**AIM OF THE TASK:** Your response to the data below should hold nothing except the lines from the one containing "font-weight: bold ->" down to the one containing "margin-left: none ->", reproduced exactly and without pictures.

**RECORDED DATA:**
┌──

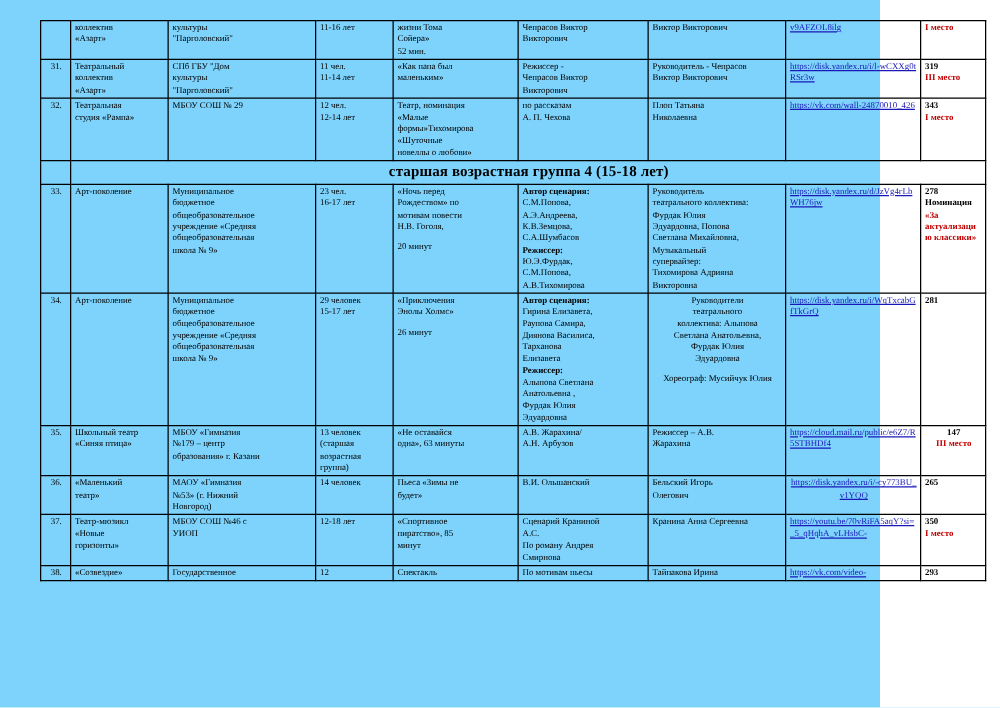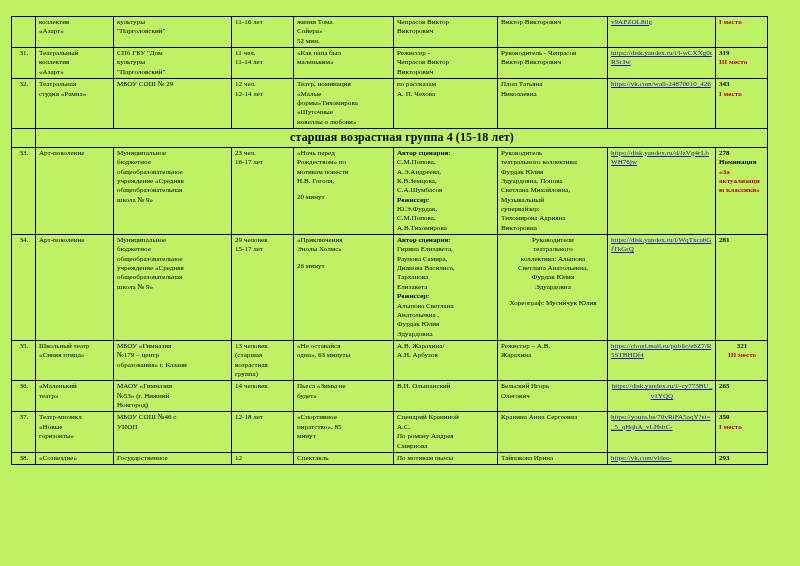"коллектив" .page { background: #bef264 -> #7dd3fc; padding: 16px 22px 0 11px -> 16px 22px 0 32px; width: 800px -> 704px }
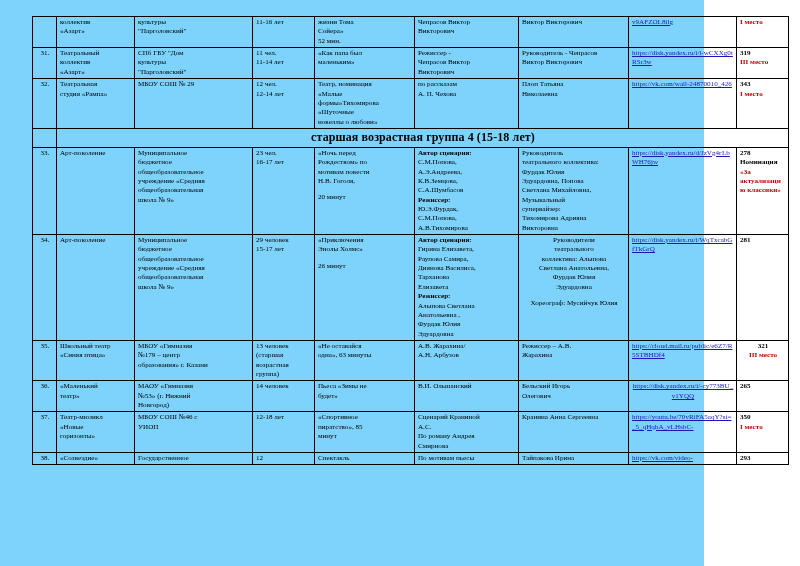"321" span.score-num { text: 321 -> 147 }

└──
┌──

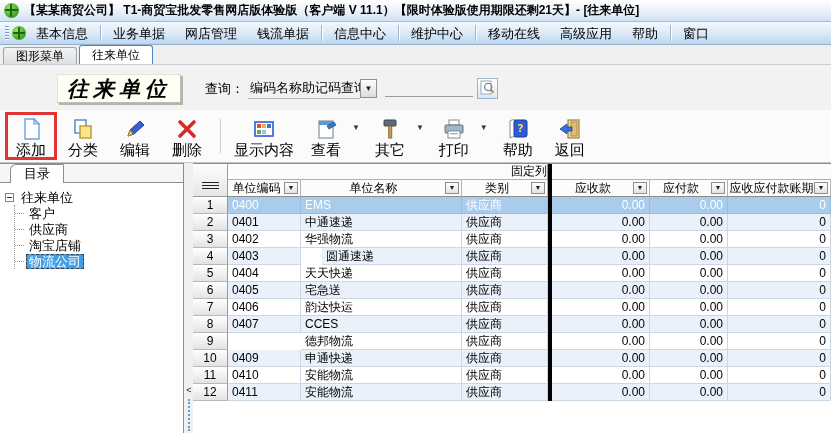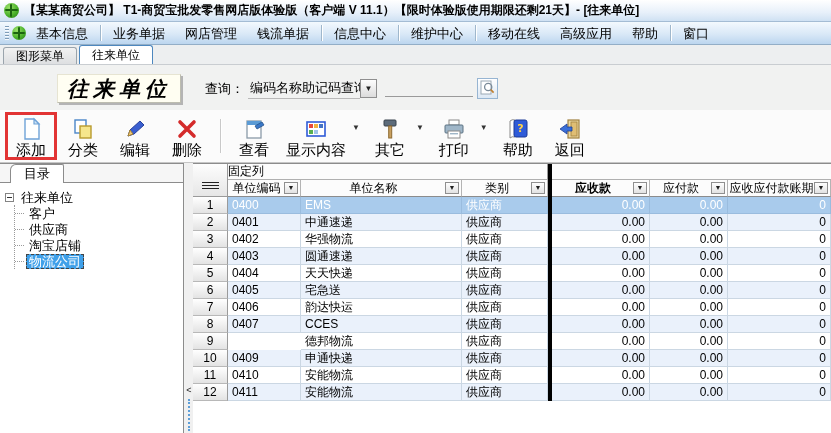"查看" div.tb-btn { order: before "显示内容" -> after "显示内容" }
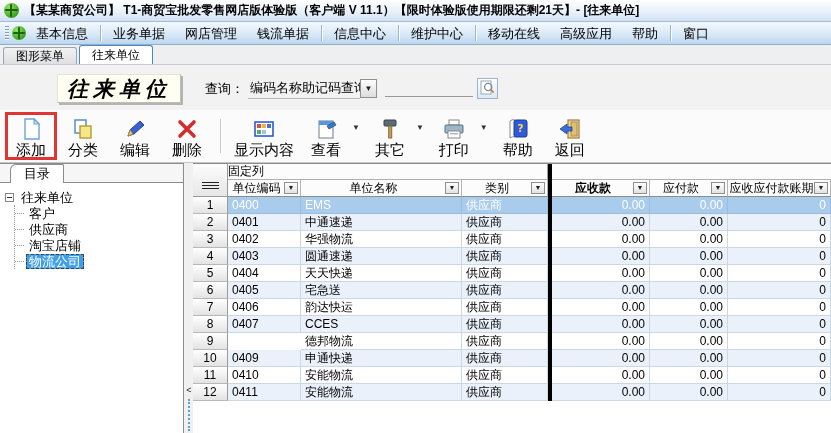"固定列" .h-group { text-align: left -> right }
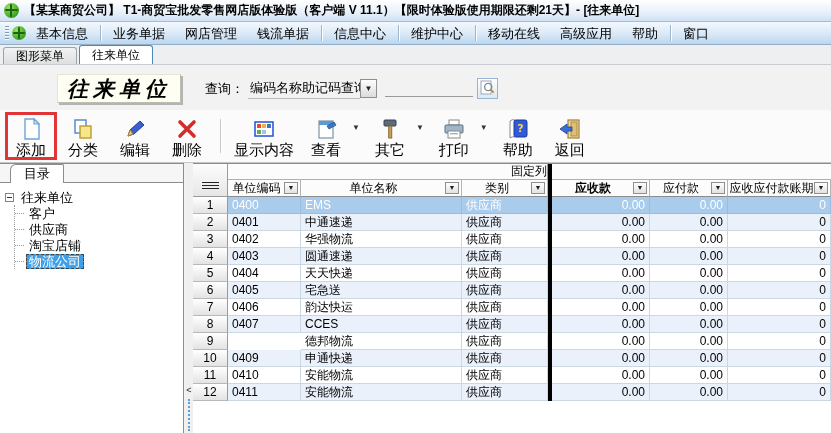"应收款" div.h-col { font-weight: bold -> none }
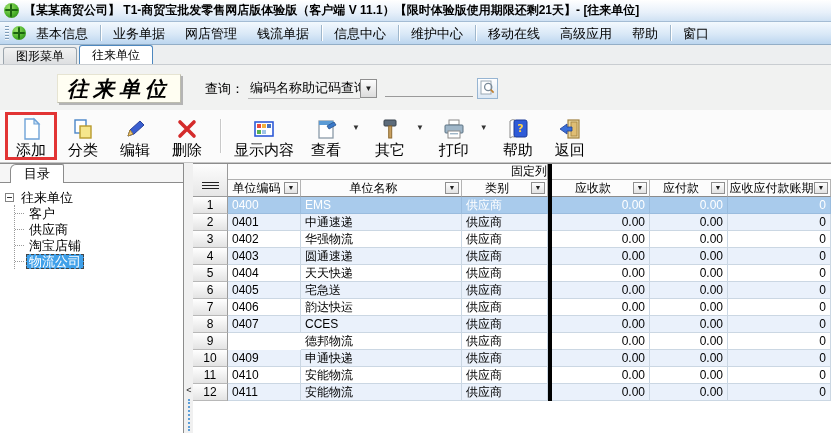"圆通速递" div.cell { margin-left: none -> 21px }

└──

**ANSWER TO THIS PROBLEM:**
"应收款" div.h-col { font-weight: bold -> none }
"圆通速递" div.cell { margin-left: none -> 21px }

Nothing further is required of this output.